* What to produce *
Down to the last line, print the entries below exactly, and keep every picture out of the copy.
▼▼▼
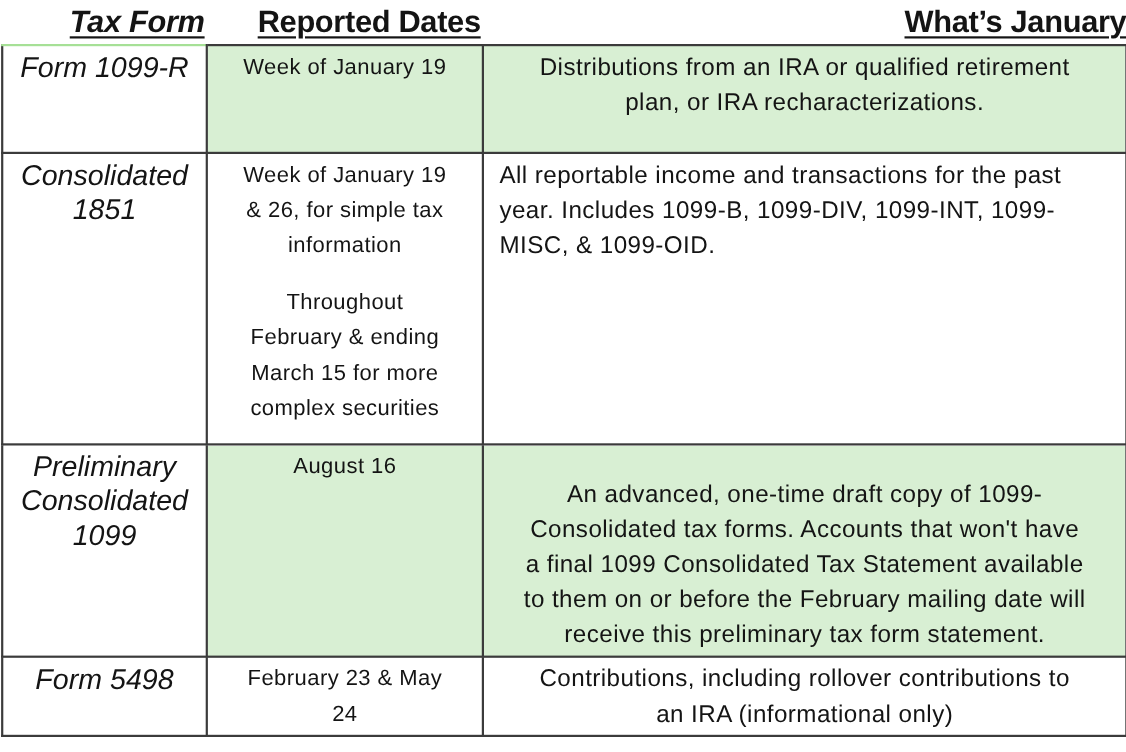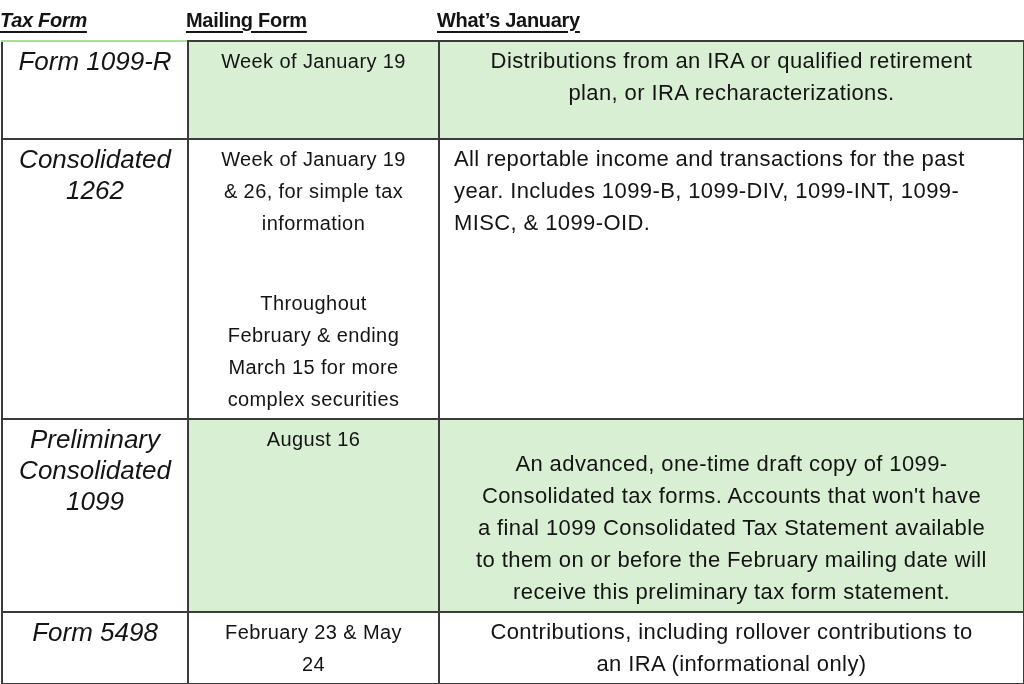--- a/index.html
+++ b/index.html
@@ -12,28 +12,29 @@
     color: #141414;
   }
   
   .header-band {
     display: grid;
     grid-template-columns: 186px 251px 587px;
     height: 40px;
     align-items: center;
   }
   .header-label {
-    text-align: left;
+    text-align: right;
     font-weight: bold;
-    font-size: 20px;
+    font-size: 28px;
     letter-spacing: -0.3px;
     text-decoration: underline;
     text-decoration-thickness: 2px;
     text-underline-offset: 4px;
     white-space: nowrap;
+    margin-left: 20px;
   }
   .header-label.italic { font-style: italic; }
   
   table.tax-table {
     border-collapse: collapse;
     table-layout: fixed;
     width: 1022px;
     margin-left: 1px;
   }
   td {
@@ -64,28 +65,28 @@
   }
   td.c3 {
     text-align: center;
     font-size: 22px;
     line-height: 32px;
     letter-spacing: 0.4px;
     padding: 3px 14px;
   }
   td.c3.left { text-align: left; }
   td.c3.padtop { padding-top: 28px; }
-  .para + .para { margin-top: 48px; }
+  .para + .para { margin-top: 20px; }
 </style>
 </head>
 <body>
 
 <div class="header-band">
   <div class="header-label italic">Tax Form</div>
-  <div class="header-label">Mailing Form</div>
+  <div class="header-label">Reported Dates</div>
   <div class="header-label">What’s January</div>
 </div>
 
 <table class="tax-table">
   <colgroup>
     <col style="width:186px">
     <col style="width:251px">
     <col style="width:585px">
   </colgroup>
 
@@ -94,21 +95,21 @@
     <td class="c1">Form 1099-R</td>
     <td class="c2 green">
       <div class="para">Week of January 19</div>
     </td>
     <td class="c3 green">
       <div class="lines">Distributions from an IRA or qualified retirement<br>plan, or IRA recharacterizations.</div>
     </td>
   </tr>
 
   <tr class="r1">
-    <td class="c1">Consolidated 1262</td>
+    <td class="c1">Consolidated 1851</td>
     <td class="c2">
       <div class="para">Week of January 19<br>&amp; 26, for simple tax<br>information</div>
       <div class="para">Throughout<br>February &amp; ending<br>March 15 for more<br>complex securities</div>
     </td>
     <td class="c3 left">
       <div class="lines">All reportable income and transactions for the past<br>year. Includes 1099-B, 1099-DIV, 1099-INT, 1099-<br>MISC, &amp; 1099-OID.</div>
     </td>
   </tr>
 
   <tr class="r2">

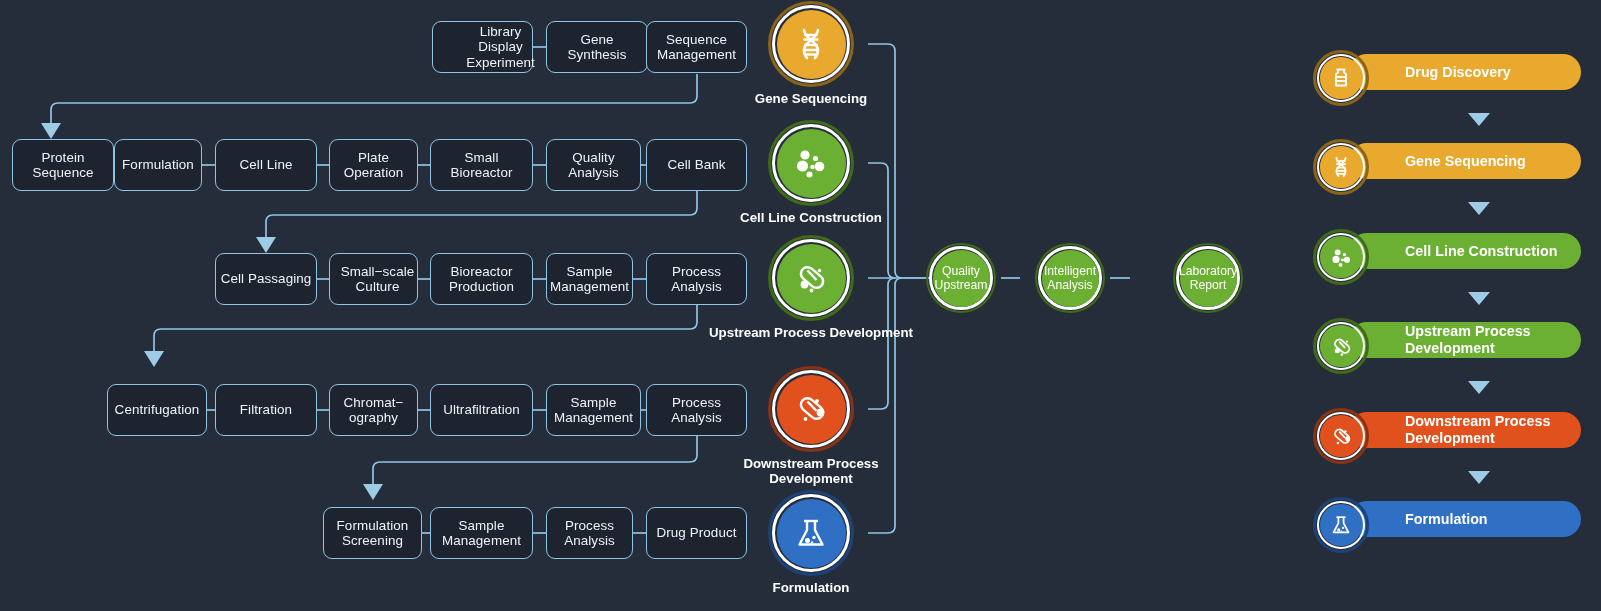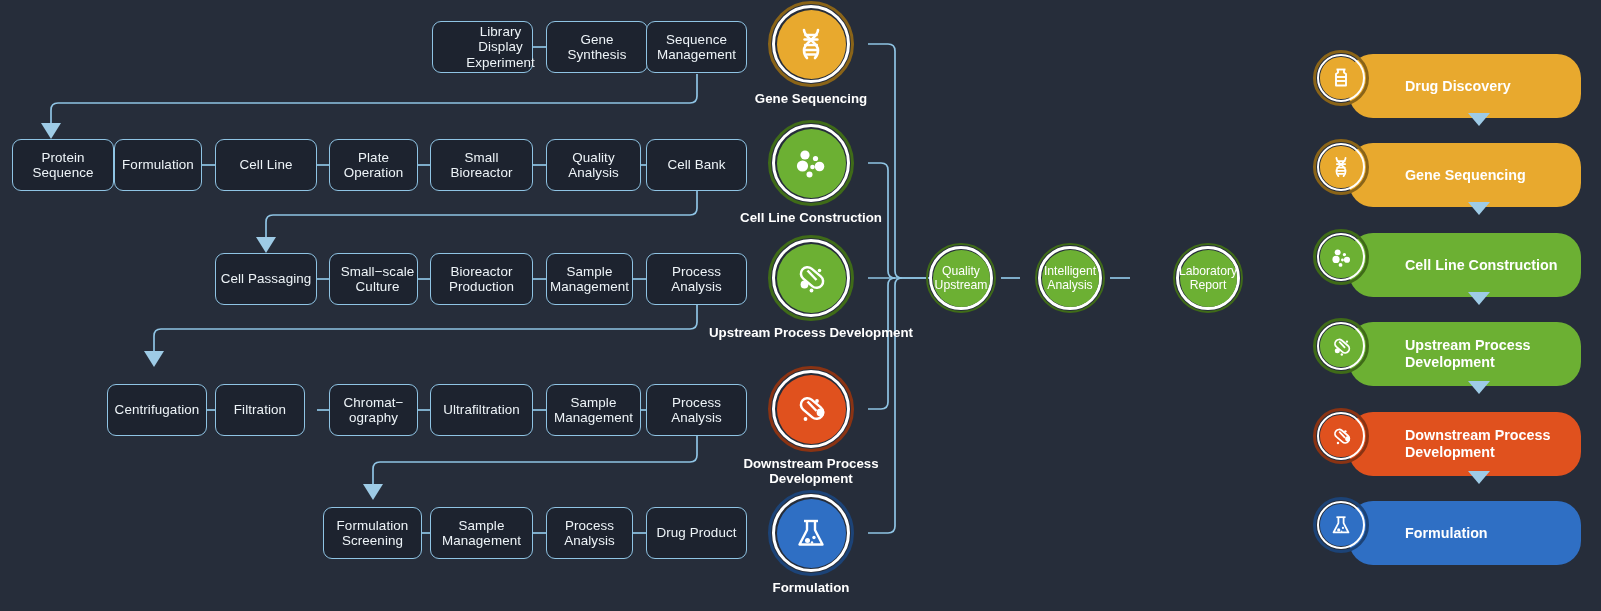--- a/index.html
+++ b/index.html
@@ -89,21 +89,21 @@
     background:#6cb033;
     display:flex;align-items:center;justify-content:center;
     color:#fff;font-size:12.2px;line-height:14px;text-align:center;
     font-weight:normal;
   }
 
   
   .lrow{position:absolute;left:1313px;height:56px;}
   .lbadge{
     position:absolute;left:36px;top:4px;
-    height:64px;
+    height:36px;
     width:232px;
     border-radius:24px;
     background:var(--c);
     display:flex;align-items:center;
     box-sizing:border-box;
     padding-left:56px;
     color:#ffffff;
     font-size:14.3px;
     line-height:16.6px;
     font-weight:bold;
@@ -228,21 +228,21 @@
   <div class="pbox" style="left:546px;top:253px;width:87px;">
     <span>Sample Management</span>
     </div>
   <div class="pbox" style="left:646px;top:253px;width:101px;">
     <span>Process Analysis</span>
     </div>
 
   <div class="pbox" style="left:107px;top:384px;width:100px;">
     <span>Centrifugation</span>
     </div>
-  <div class="pbox" style="left:215px;top:384px;width:90px;">
+  <div class="pbox" style="left:215px;top:384px;width:102px;">
     <span>Filtration</span>
     </div>
   <div class="pbox" style="left:329px;top:384px;width:89px;">
     <span>Chromat− ography</span>
     </div>
   <div class="pbox" style="left:430px;top:384px;width:103px;">
     <span>Ultrafiltration</span>
     </div>
   <div class="pbox" style="left:546px;top:384px;width:95px;">
     <span>Sample Management</span>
▲▲▲
* Solution for this exercise *
--- a/index.html
+++ b/index.html
@@ -12,28 +12,29 @@
     color: #141414;
   }
   
   .header-band {
     display: grid;
     grid-template-columns: 186px 251px 587px;
     height: 40px;
     align-items: center;
   }
   .header-label {
-    text-align: left;
+    text-align: right;
     font-weight: bold;
-    font-size: 20px;
+    font-size: 28px;
     letter-spacing: -0.3px;
     text-decoration: underline;
     text-decoration-thickness: 2px;
     text-underline-offset: 4px;
     white-space: nowrap;
+    margin-left: 20px;
   }
   .header-label.italic { font-style: italic; }
   
   table.tax-table {
     border-collapse: collapse;
     table-layout: fixed;
     width: 1022px;
     margin-left: 1px;
   }
   td {
@@ -64,28 +65,28 @@
   }
   td.c3 {
     text-align: center;
     font-size: 22px;
     line-height: 32px;
     letter-spacing: 0.4px;
     padding: 3px 14px;
   }
   td.c3.left { text-align: left; }
   td.c3.padtop { padding-top: 28px; }
-  .para + .para { margin-top: 48px; }
+  .para + .para { margin-top: 20px; }
 </style>
 </head>
 <body>
 
 <div class="header-band">
   <div class="header-label italic">Tax Form</div>
-  <div class="header-label">Mailing Form</div>
+  <div class="header-label">Reported Dates</div>
   <div class="header-label">What’s January</div>
 </div>
 
 <table class="tax-table">
   <colgroup>
     <col style="width:186px">
     <col style="width:251px">
     <col style="width:585px">
   </colgroup>
 
@@ -94,21 +95,21 @@
     <td class="c1">Form 1099-R</td>
     <td class="c2 green">
       <div class="para">Week of January 19</div>
     </td>
     <td class="c3 green">
       <div class="lines">Distributions from an IRA or qualified retirement<br>plan, or IRA recharacterizations.</div>
     </td>
   </tr>
 
   <tr class="r1">
-    <td class="c1">Consolidated 1262</td>
+    <td class="c1">Consolidated 1851</td>
     <td class="c2">
       <div class="para">Week of January 19<br>&amp; 26, for simple tax<br>information</div>
       <div class="para">Throughout<br>February &amp; ending<br>March 15 for more<br>complex securities</div>
     </td>
     <td class="c3 left">
       <div class="lines">All reportable income and transactions for the past<br>year. Includes 1099-B, 1099-DIV, 1099-INT, 1099-<br>MISC, &amp; 1099-OID.</div>
     </td>
   </tr>
 
   <tr class="r2">

--- a/index.html
+++ b/index.html
@@ -89,21 +89,21 @@
     background:#6cb033;
     display:flex;align-items:center;justify-content:center;
     color:#fff;font-size:12.2px;line-height:14px;text-align:center;
     font-weight:normal;
   }
 
   
   .lrow{position:absolute;left:1313px;height:56px;}
   .lbadge{
     position:absolute;left:36px;top:4px;
-    height:64px;
+    height:36px;
     width:232px;
     border-radius:24px;
     background:var(--c);
     display:flex;align-items:center;
     box-sizing:border-box;
     padding-left:56px;
     color:#ffffff;
     font-size:14.3px;
     line-height:16.6px;
     font-weight:bold;
@@ -228,21 +228,21 @@
   <div class="pbox" style="left:546px;top:253px;width:87px;">
     <span>Sample Management</span>
     </div>
   <div class="pbox" style="left:646px;top:253px;width:101px;">
     <span>Process Analysis</span>
     </div>
 
   <div class="pbox" style="left:107px;top:384px;width:100px;">
     <span>Centrifugation</span>
     </div>
-  <div class="pbox" style="left:215px;top:384px;width:90px;">
+  <div class="pbox" style="left:215px;top:384px;width:102px;">
     <span>Filtration</span>
     </div>
   <div class="pbox" style="left:329px;top:384px;width:89px;">
     <span>Chromat− ography</span>
     </div>
   <div class="pbox" style="left:430px;top:384px;width:103px;">
     <span>Ultrafiltration</span>
     </div>
   <div class="pbox" style="left:546px;top:384px;width:95px;">
     <span>Sample Management</span>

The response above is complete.